### PROMPT
Your reply should reproduce all the data below exactly while excluding the pictures.

Edit tracking data:
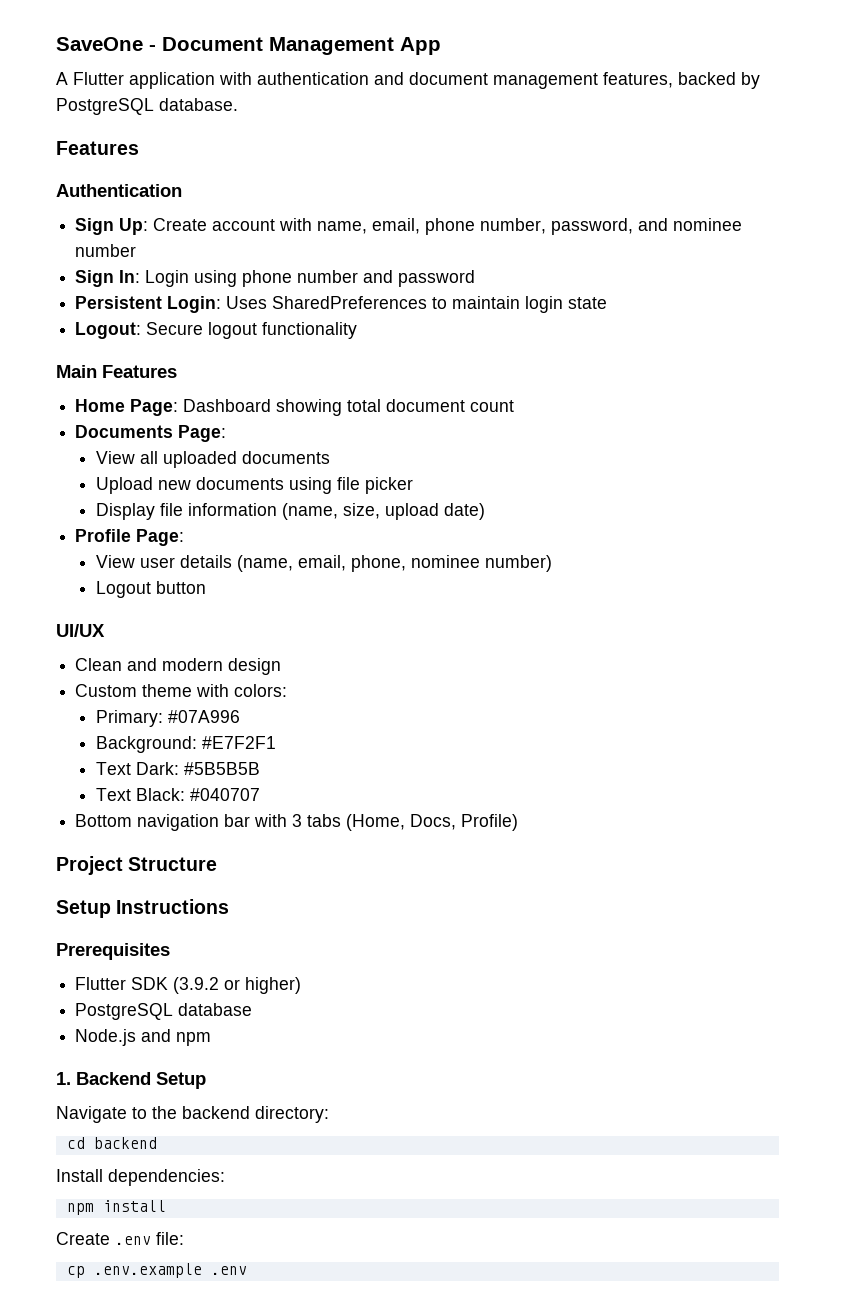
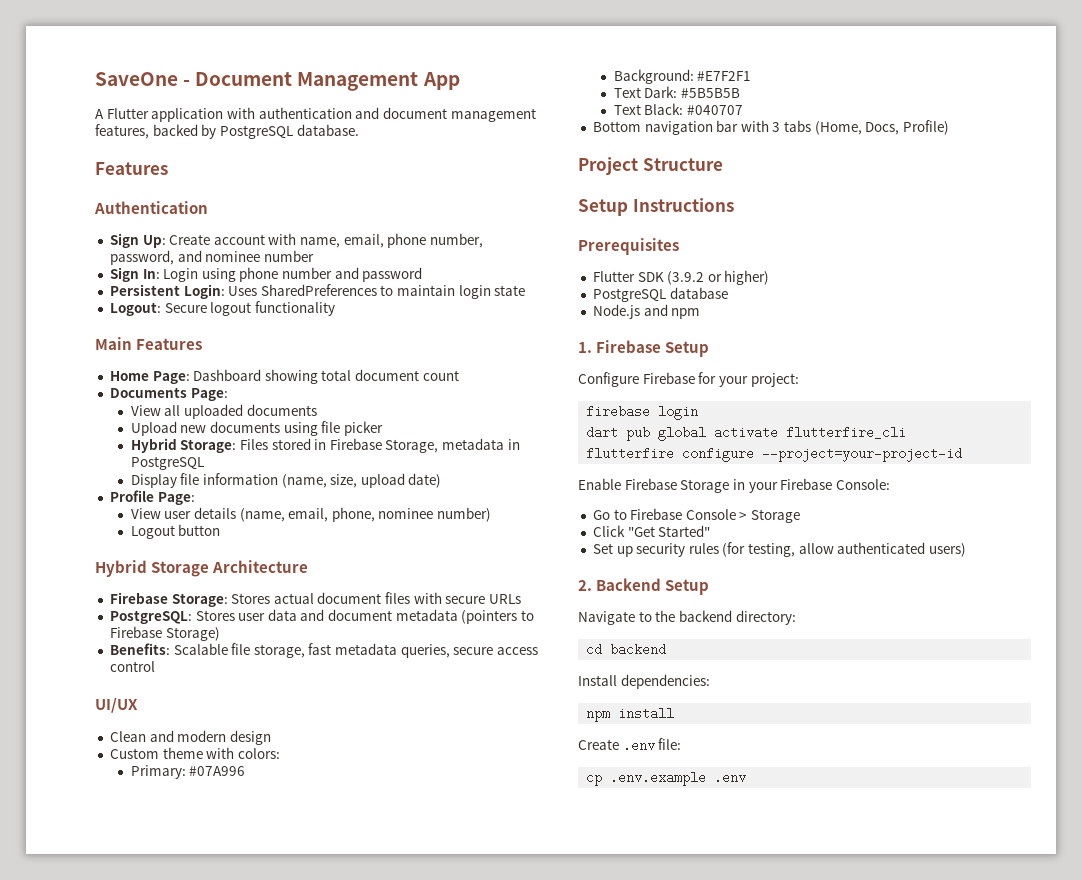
+ Hybrid Storage: Files stored in Firebase Storage, metadata in PostgreSQL
+ Hybrid Storage Architecture
+ Firebase Storage: Stores actual document files with secure URLs
+ PostgreSQL: Stores user data and document metadata (pointers to Firebase Storage)
+ Benefits: Scalable file storage, fast metadata queries, secure access control
- 1. Backend Setup
+ 1. Firebase Setup
+ Configure Firebase for your project:
+ firebase login
+ dart pub global activate flutterfire_cli
+ flutterfire configure --project=your-project-id
+ Enable Firebase Storage in your Firebase Console:
+ Go to Firebase Console > Storage
+ Click "Get Started"
+ Set up security rules (for testing, allow authenticated users)
+ 2. Backend Setup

### EXERCISE OUTPUT
+ Hybrid Storage: Files stored in Firebase Storage, metadata in PostgreSQL
+ Hybrid Storage Architecture
+ Firebase Storage: Stores actual document files with secure URLs
+ PostgreSQL: Stores user data and document metadata (pointers to Firebase Storage)
+ Benefits: Scalable file storage, fast metadata queries, secure access control
- 1. Backend Setup
+ 1. Firebase Setup
+ Configure Firebase for your project:
+ firebase login
+ dart pub global activate flutterfire_cli
+ flutterfire configure --project=your-project-id
+ Enable Firebase Storage in your Firebase Console:
+ Go to Firebase Console > Storage
+ Click "Get Started"
+ Set up security rules (for testing, allow authenticated users)
+ 2. Backend Setup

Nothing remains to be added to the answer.